Back at home base:
After leaving the city we were happy to return back to our precious village; however, we were a little worried about the heat (remember there is no air conditioning or electricity in the village). But, the Lord truly sustained us and he even blessed us with a couple of rain showers! At times, it is cooler in the village because there are no buildings or congestion blocking air flow or attracting and trapping the sun’s heat. In the village we are in the bush, have huts and lots of open land.
Once we returned to home base we officially started our preschool; we began tutoring a little girl named Awa in math and reading; we started our Thursday night English sessions, and had our very first “puppet” show. We love our village and the children whom the Lord has brought into our lives.

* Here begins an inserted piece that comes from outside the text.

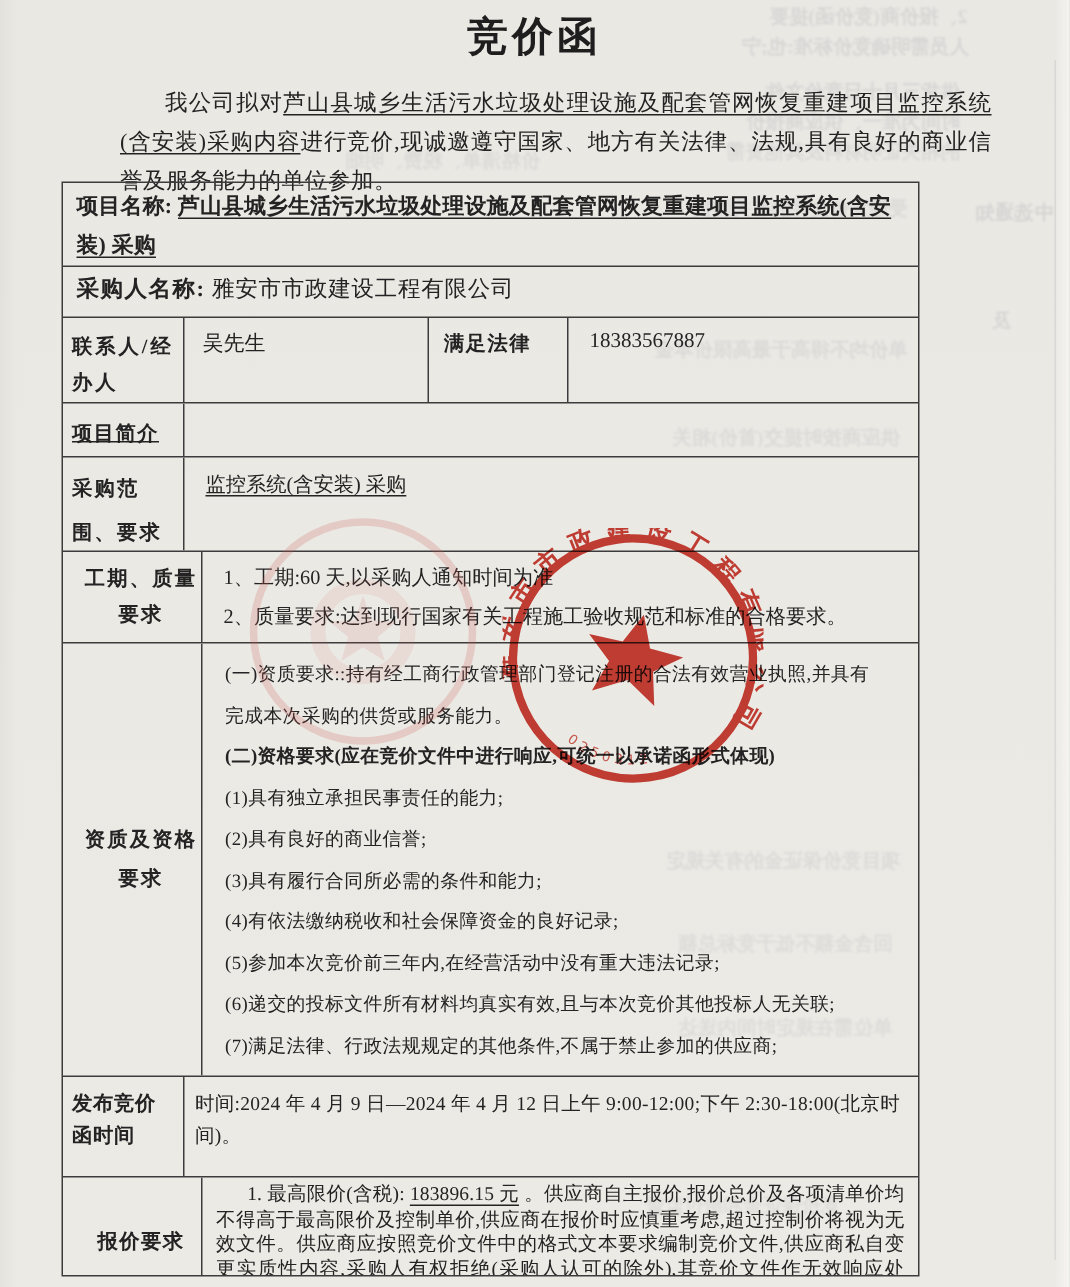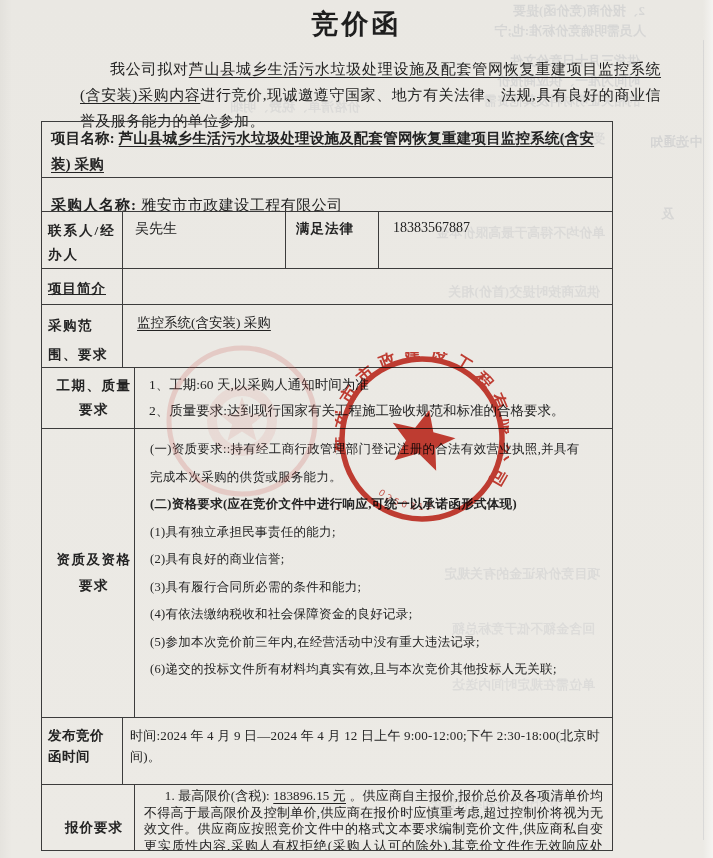"采购人名称: 雅安市市政建设工程有限公司" .r-purchaser { padding: 12px 8px 0 9px -> 0 8px 0 9px }
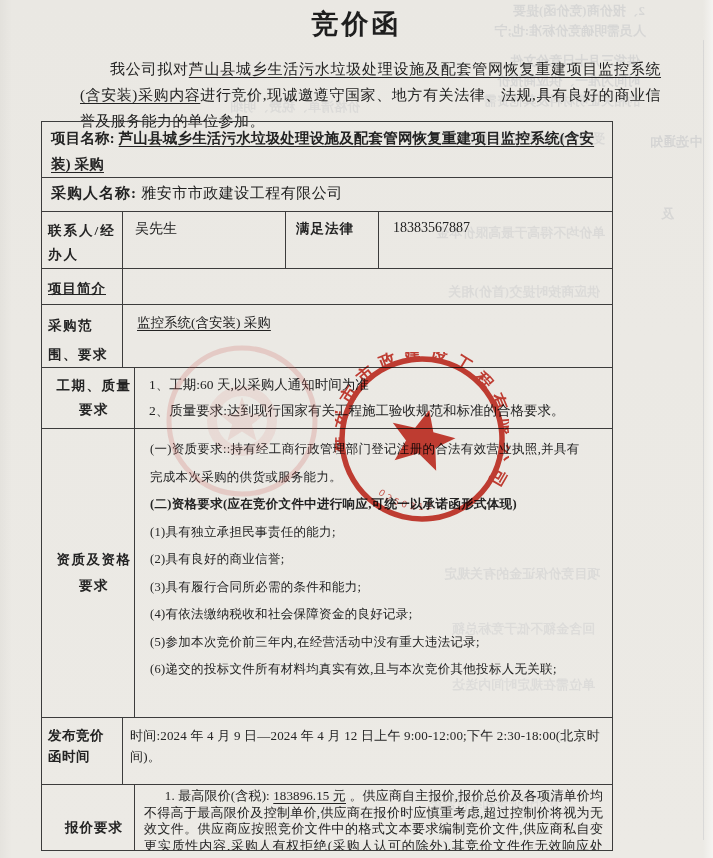"(7)满足法律、行政法规规定的其他条件,不属于禁止参加的供应商;" div.q-line { html: none -> <div>(7)满足法律、行政法规规定的其他条件,不属于禁止参加的供应商;</div> }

Yes, we have challenges, but when we arise in the morning to braying donkeys, chickens clucking, cows mooing, and children crying and/or laughing, we know God has an adventure in store for us. Each day is a new day to depend on Him and give Him glory.
Preschool in Action:
“And they were bringing children to him that he might touch them, and the disciples rebuked them. But when Jesus saw it, he was indignant and said to them, “Let the children come to me; do not hinder them, for to such belongs the kingdom of God. Truly, I say to you, whoever does not receive the kingdom of God like a child shall not enter it.” And he took them in his arms and blessed them, laying his hands on them.”
Repeatedly the Lord has reminded us to love the people here, and Love My children. Thus, our primary mission is to do exactly that; to expose these children to His love. Through the work of the Holy Spirit we want to be a physical extension of His love to them. We want these children to feel adored, valued, and simply loved on. Conversations with the Lord and one another consisted of questions such as; “Ok Lord, how is our preschool going to look and function?” “How can we be effective and efficient with our time and resources, while being culturally adaptive and respectful?” “Do we need a committed group of children or allow children to randomly come and go?” “How do we enforce a consistent committed group?” “Lord is it necessary, now, for us to hire a French-Jula translator?” We prayed and sought council about who should attend and the number of children we could handle. After much prayer and discussion, the Lord gave us a clear vision. First, He put it on our hearts to give those who may never get to go to school a chance to learn something as well as those who were going to begin school in the fall. Although we did not want to turn any child away, He made it very clear we needed to begin with a committed group of children for consistency, those who could and would be faithful to come each morning. Some guidelines we used to help us prayerfully decide who specifically to invite and our number where: the children who are at our house every day all day; age, he/she needed to be at least 5 years old; and those who had verbal parental consent. We settled on 8-10, but the Lord answered our prayer in the way He knew best and gave us 11. All but one child whom the Holy Spirt instantly put on our hearts to request came!! We wrote out our list, presented our proposal to “The Man,” Babou (our international assistant), and he went to work. He was excited to help and at once spoke with the parents. Our first day of preschool began two days later! We had prepared, but did not think we would actually begin that quickly. (Time is relative culture to culture) Praise God is all we can say to that!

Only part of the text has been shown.